Elderberries are gorgeous bushes that will grow and bloom in partial shade but produce the most flowers and fruits in full sun. Native and cultivated varieties are available, providing small fruits that mature in the summer. While you can prune them yearly to keep them somewhat contained, they grow up to 13 feet tall, so you’ll need plenty of room for this beautiful plant. Elderberry bushes are an excellent option as a foundation plant in a landscape and are a favorite of fruit-loving birds, including orioles, catbirds, and tanagers.

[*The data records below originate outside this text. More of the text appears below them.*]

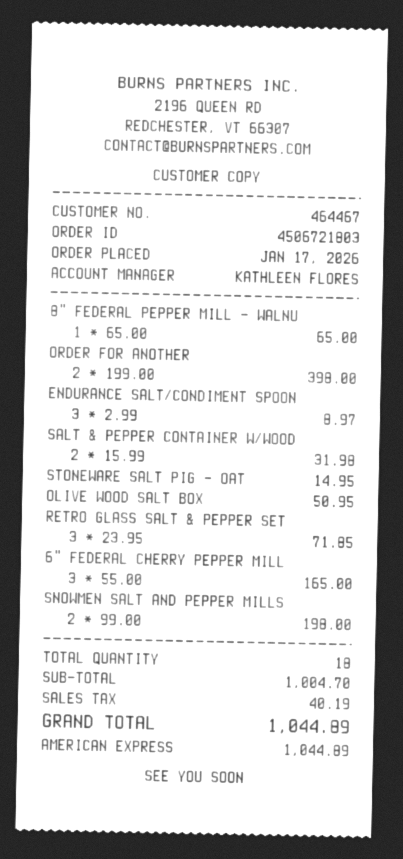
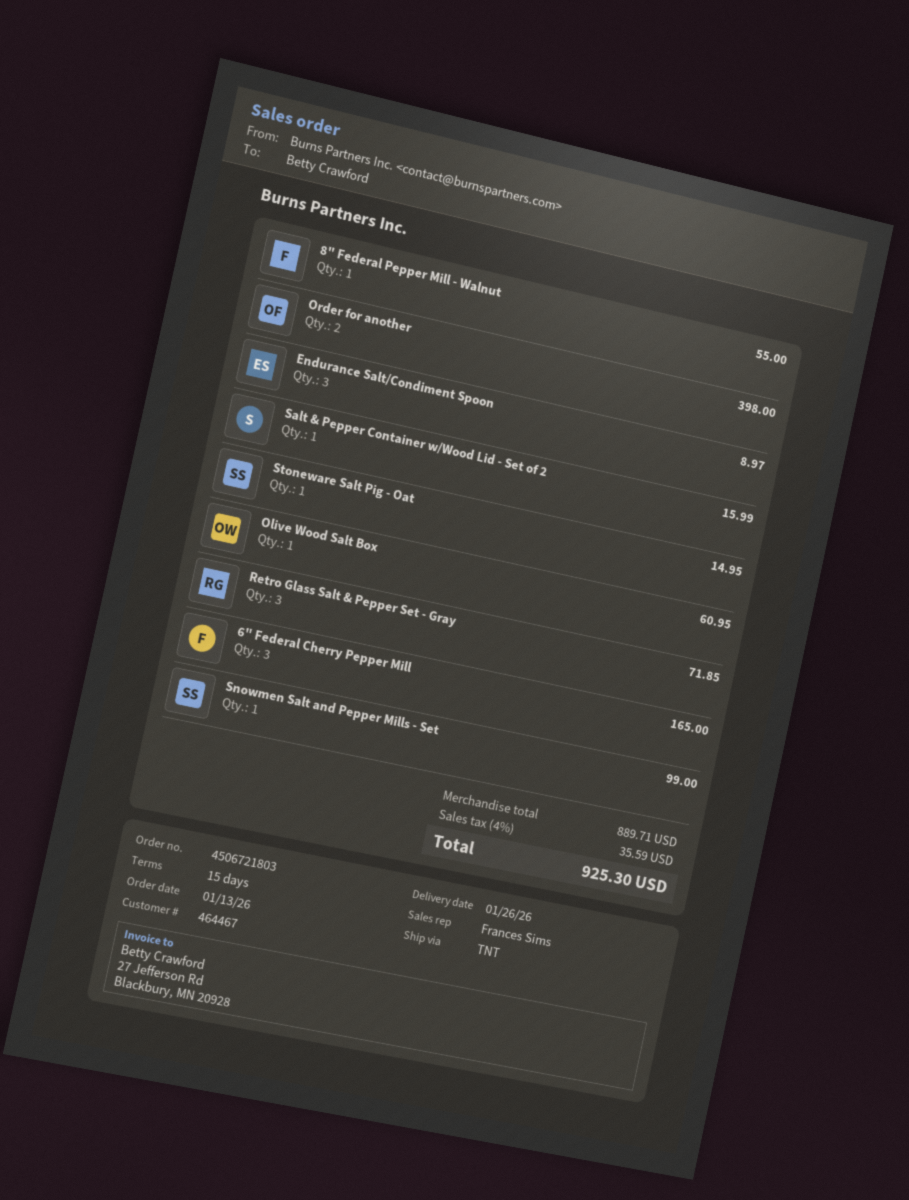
order date: 2026-01-17 -> 2026-01-13
sales rep: KATHLEEN FLORES -> Frances Sims
8" FEDERAL PEPPER MILL - WALNU: 1 for 65.00 -> 1 for 55.00
SALT & PEPPER CONTAINER W/WOOD: 2 for 31.98 -> 1 for 15.99
OLIVE WOOD SALT BOX: 1 for 50.95 -> 1 for 60.95
SNOWMEN SALT AND PEPPER MILLS: 2 for 198.00 -> 1 for 99.00
subtotal: 1004.70 -> 889.71
tax: 40.19 -> 35.59
total: 1044.89 -> 925.30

Coneflowers are closely related to black-eyed Susans, and birds love them for the same reason. While the native version is purple, these flowers have been cultivated to include red, orange, yellow, and white, so there’s an option to match the color palette of any manicured landscape. Leave the seed heads in the fall to attract colorful songbirds like goldfinches and cardinals.

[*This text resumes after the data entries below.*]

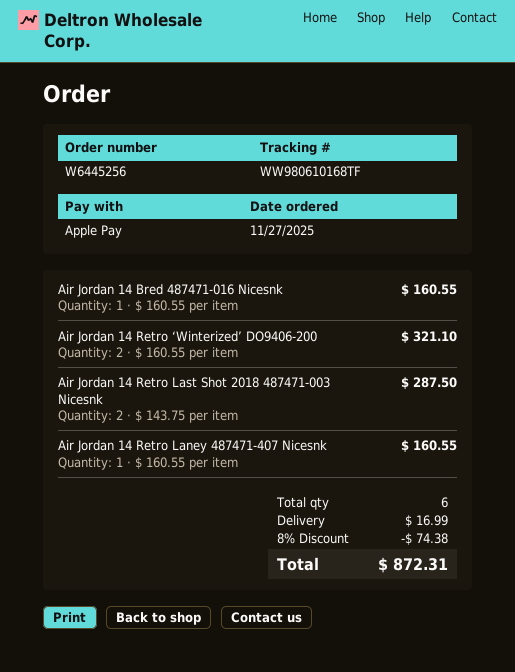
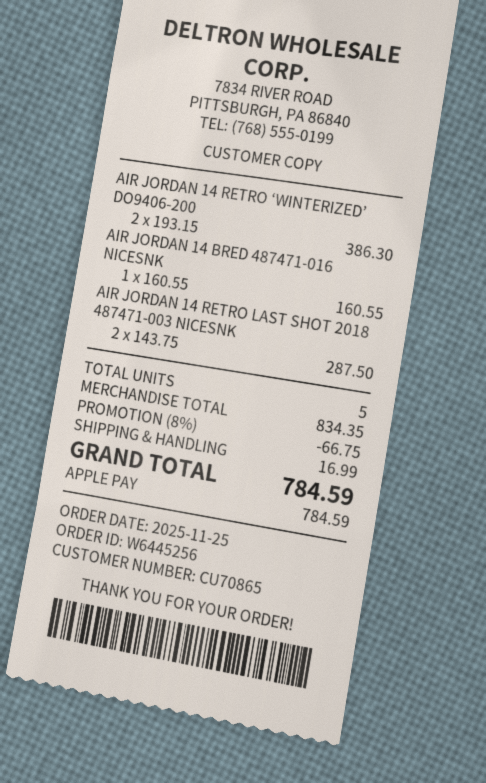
order date: 2025-11-27 -> 2025-11-25
Air Jordan 14 Retro ‘Winterized’ DO9406-200: 2 x 160.55 = 321.10 -> 2 x 193.15 = 386.30
Air Jordan 14 Retro Laney 487471-407 Nicesnk: 1 x 160.55 = 160.55 -> none
total quantity: 6 -> 5
discount: 8% = 74.38 -> 8% = 66.75
total: 872.31 -> 784.59

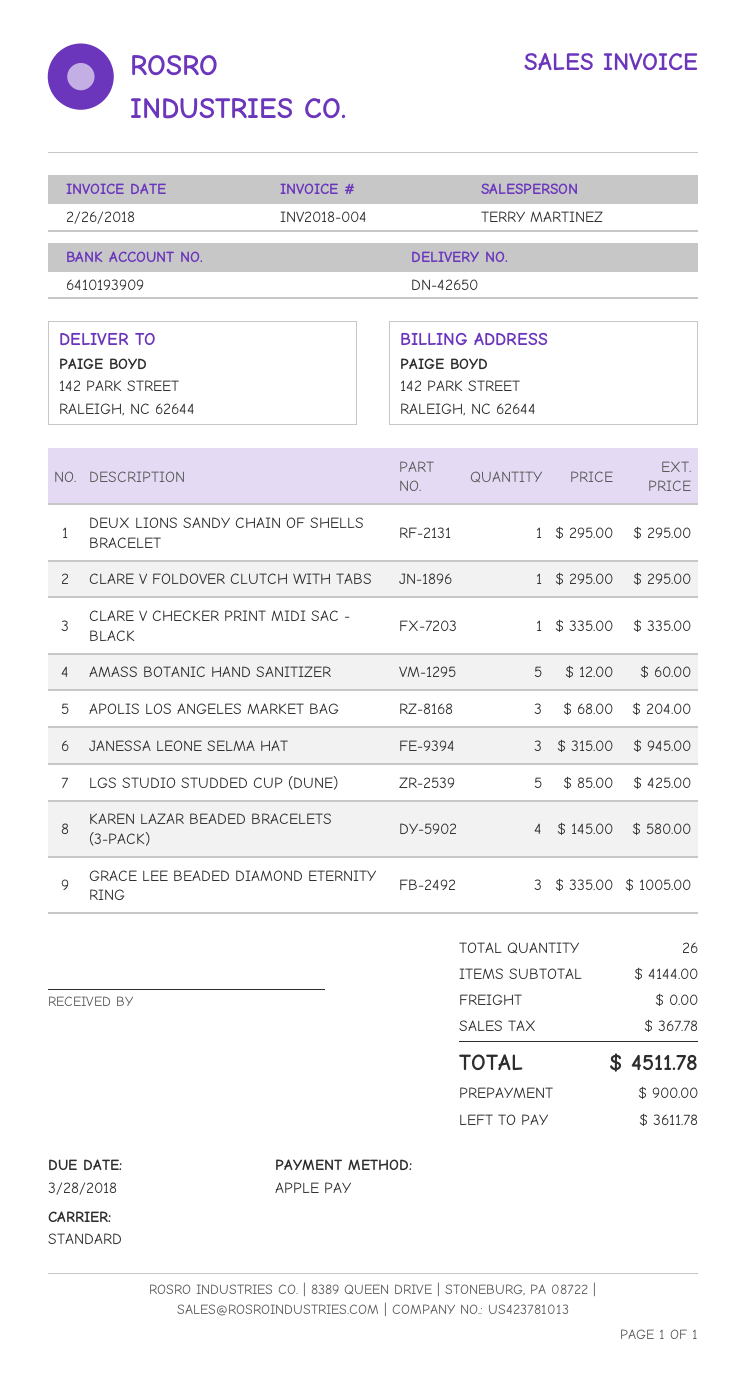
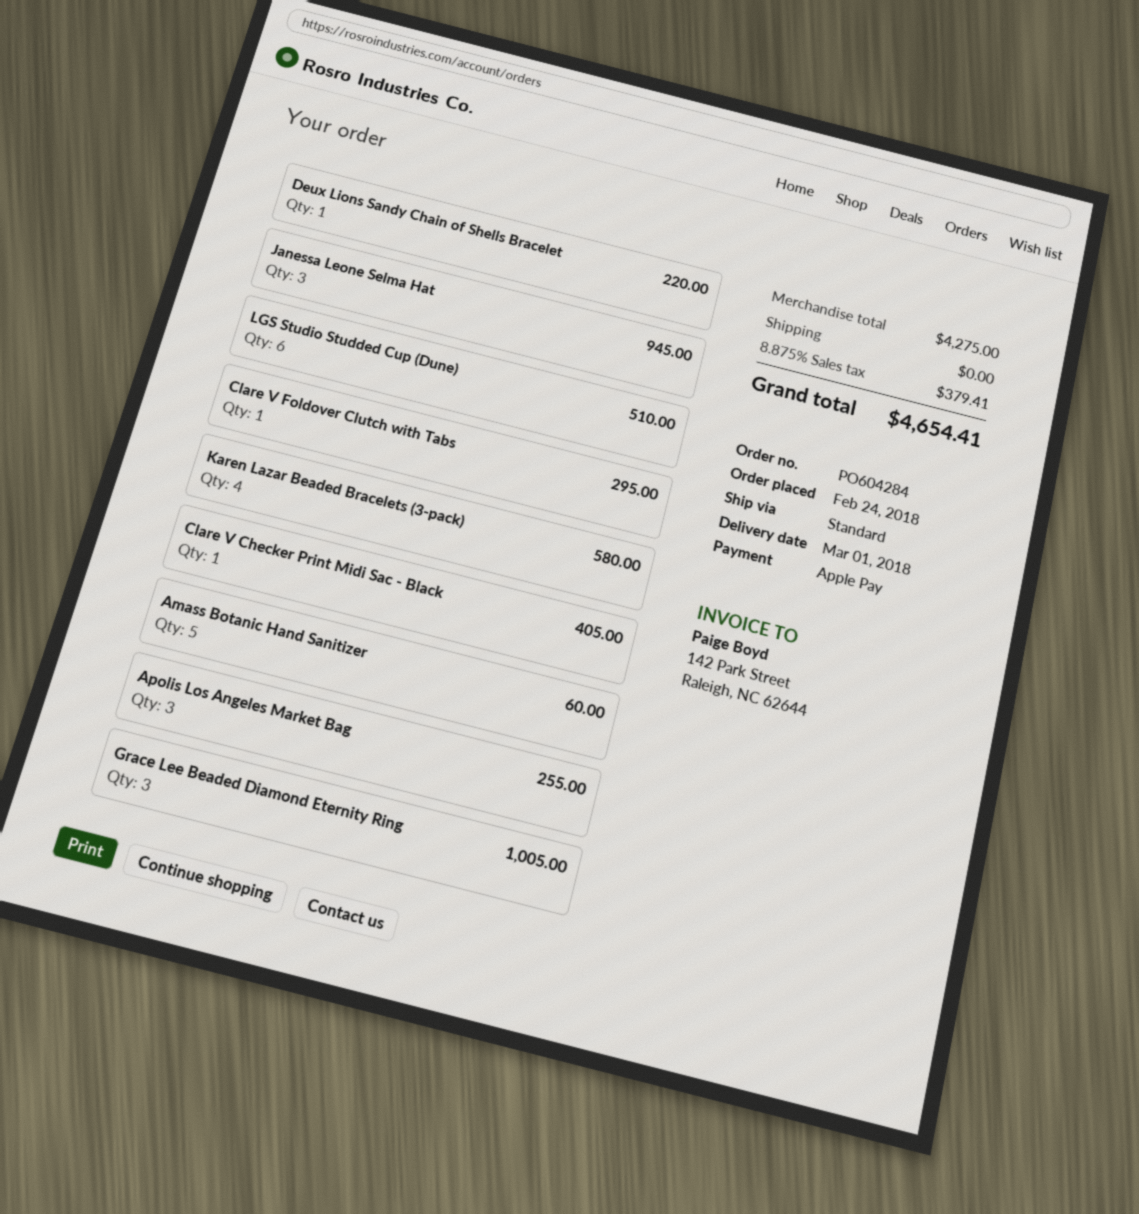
DEUX LIONS SANDY CHAIN OF SHELLS BRACELET: 1 for 295.00 -> 1 for 220.00
CLARE V CHECKER PRINT MIDI SAC - BLACK: 1 for 335.00 -> 1 for 405.00
APOLIS LOS ANGELES MARKET BAG: 3 for 204.00 -> 3 for 255.00
LGS STUDIO STUDDED CUP (DUNE): 5 for 425.00 -> 6 for 510.00
subtotal: 4144.00 -> 4275.00
tax: 367.78 -> 379.41
total: 4511.78 -> 4654.41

The pungent scent of marigolds is known to repel pests in the garden, the seeds left behind when a bloom fades are a favorite among juncos and sparrows. Available in bright shades of yellow and orange, with stunning combinations of colors, marigolds are super easy to grow, even for those who believe they have a black thumb. Plants are usually inexpensive and available at most garden centers in the spring, or they’re easily started by sprinkling seeds on bare soil.
This bush goes by a number of names that vary by region. Also known as the saskatoon, Juneberry, wild pear, and other titles, the serviceberry is a bush that produces masses of flowers that progress into fruits tasty enough for humans and birds — whoever gets to them first! Depending on the cultivar, this plant can grow as a large bush or small tree, reaching heights between 15 and 45 feet.
Also known as Mexican sunflower, tithonia is not a true sunflower, but it does produce loads of beautiful blooms that benefit a wide variety of wildlife. These bright orange flowers are a favorite among hummingbirds, butterflies, and bees. When left to dry in the fall, the seed heads feed small-beaked, seed-loving birds like goldfinches. These annual flowers are drought-tolerant and easy to grow in full sun from seed. In fact, tithonia produces so many seeds, that you’ll likely only have to plant once to enjoy these gorgeous blooms for years.
7. American holly
You can add year-round color to your landscape by planting American holly (Ilex opaca), a native evergreen that produces small red berries that songbirds love. In the landscape, this greenery can be pruned into hedges or grown into trees that reach 25 feet tall or more, depending on the region. Many birds enjoy the fruits of this plant, including robins, bluebirds, and cardinals.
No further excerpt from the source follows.